Hi Colin,

On Tue, May 5, 2009 at 9:50 AM, Colin Cornaby <co...@consonancesw.com> wrote:
> I'm dealing with some code that returns results out of order, but the
> results contain the proper index. In the end, I'd like to put them all into
> an NSArray, but unlike a C array, NSArray doesn't seem to allow me to simply
> reserve X number of slots and fill the slots as the results come in.
>
> One workaround I can see is to actually store the results in a C array, and
> then initialize the NSArray from the C array. I could also write an
> algorithm that would try to rearrange the NSMutableArray as results come
> back, but that seems more complicate. Initializing from a C array looks like
> the best bet, but this is a commonly called function of the software that is
> performance sensitive, and could be dealing with large sets of data, so I
> was wondering about the overhead of this approach.
>
> Has anyone here run into a similar situation?
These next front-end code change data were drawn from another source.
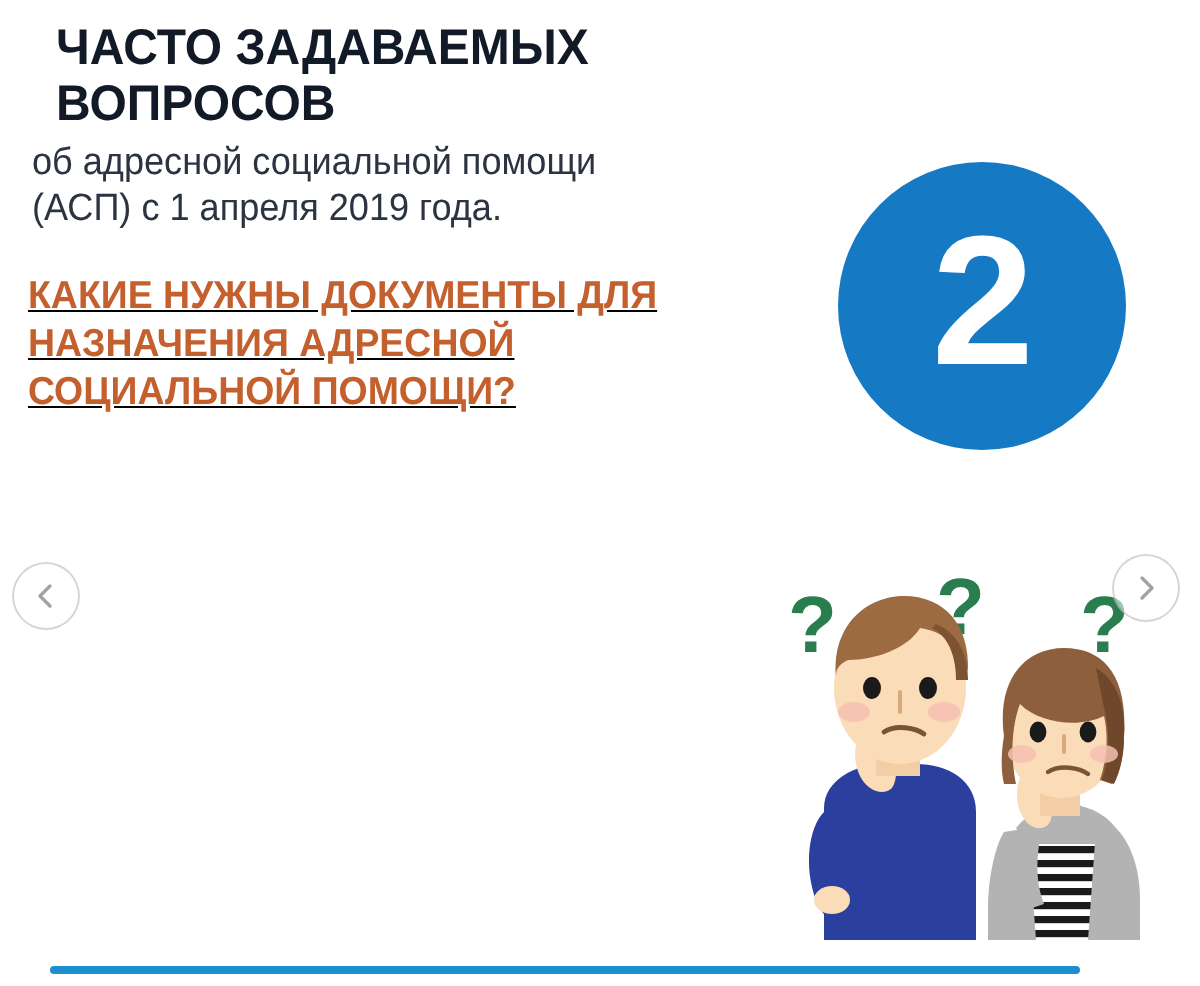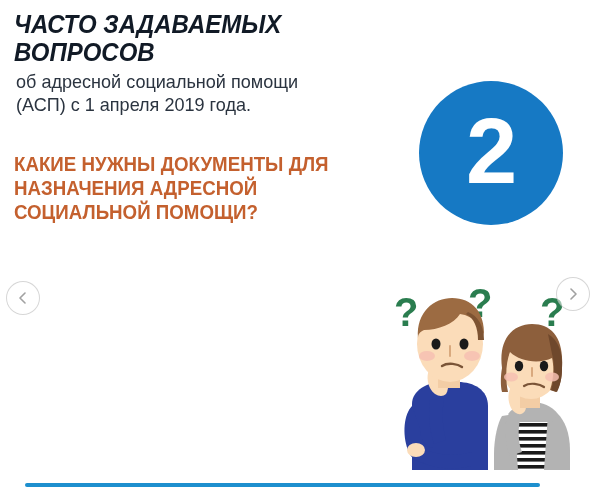--- a/index.html
+++ b/index.html
@@ -38,9 +38,8 @@
     margin-top: 2px;
   }
   .header-titles {
-    margin-left: 0;
+    margin-left: 14px;
     margin-top: 6px;
-    font-style: italic;
   }
   .header-line {
     font-family: "Liberation Sans", sans-serif;

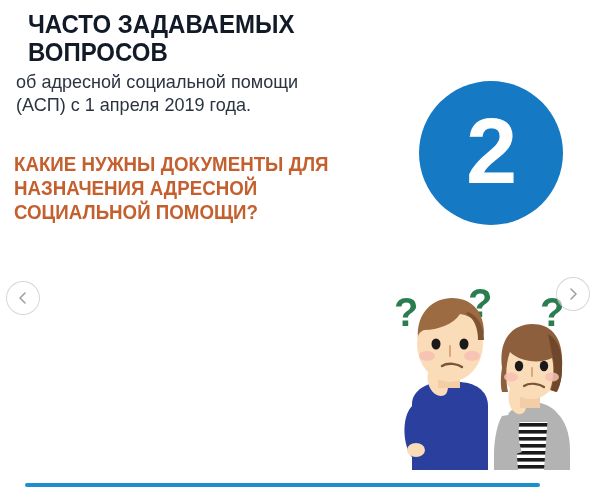--- a/index.html
+++ b/index.html
@@ -71,8 +71,9 @@
   .question {
     position: absolute;
     left: 14px;
-    top: 152px;
+    top: 136px;
     width: 370px;
+    text-decoration: underline;
   }
   .question div {
     font-family: "Liberation Sans", sans-serif;

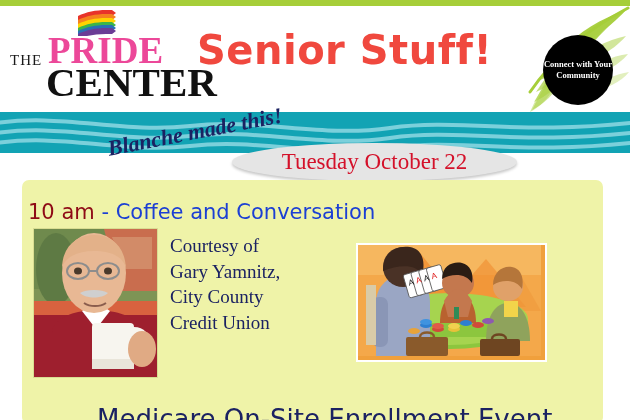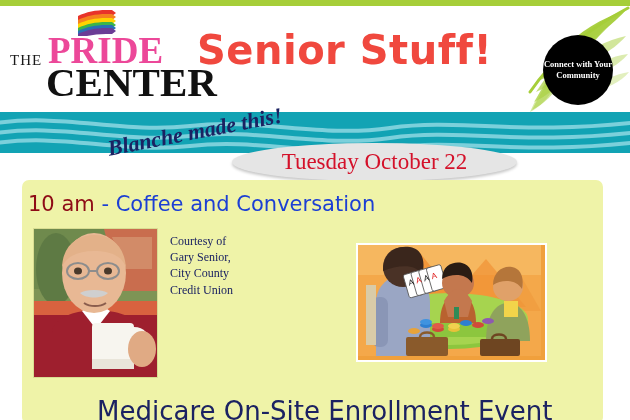--- a/index.html
+++ b/index.html
@@ -77,7 +77,7 @@
   }
 
   
-  .line{position:absolute;white-space:nowrap;font-family:"DejaVu Sans",sans-serif;}
+  .line{position:absolute;white-space:nowrap;font-family:"DejaVu Sans",sans-serif;margin-top:8px;}
   .t-red{color:#8e0b16;}
   .t-blue{color:#1c3fd4;}
   .coffee-line{left:28px;top:192px;font-size:21px;}

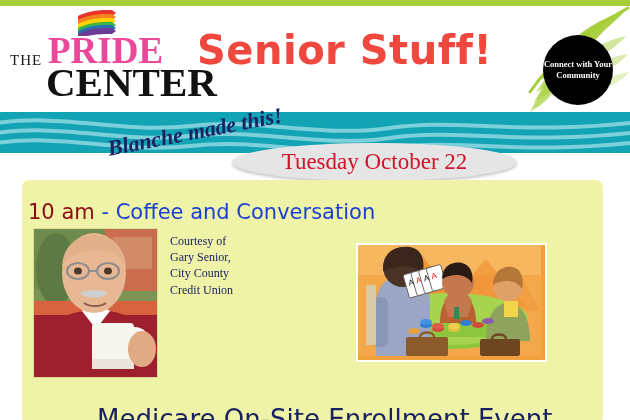--- a/index.html
+++ b/index.html
@@ -91,7 +91,7 @@
   
   .courtesy{
     position:absolute;left:170px;top:233px;
-    font-family:"Liberation Serif",serif;font-size:12px;color:#1b2262;line-height:1.35;
+    font-family:"Liberation Serif",serif;font-size:19px;color:#1b2262;line-height:1.35;
   }
 
   

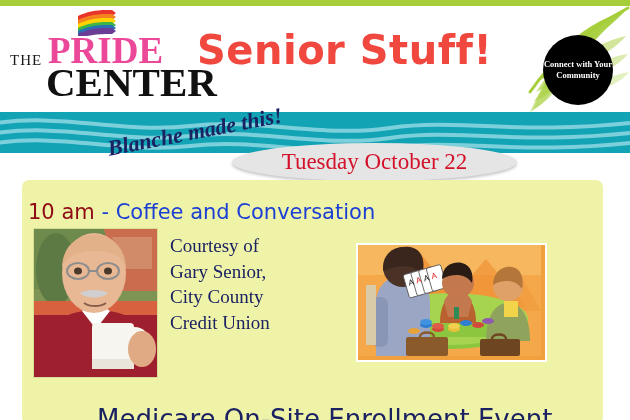--- a/index.html
+++ b/index.html
@@ -209,7 +209,7 @@
 
   <div class="courtesy">
     <div>Courtesy of</div>
-    <div>Gary Senior,</div>
+    <div>Gary Yamnitz,</div>
     <div>City County</div>
     <div>Credit Union</div>
   </div>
If you know the count before you receive the results, I'd write an
NSArray subclass and allocate a C array of the required size before
you receive the results. I think that will give you the best
performance as well as an NSArray interface. There's only a few
methods you need to implement.

If you're not sure of the size beforehand, then I'd explore using an
NSArray implementation. You could consider filling the unused spots
with [NSNull null] or perhaps use CoreFoundation with some custom
callbacks. There might be some CoreFoundation functions that will
quickly insert a load of NULL values that you can use.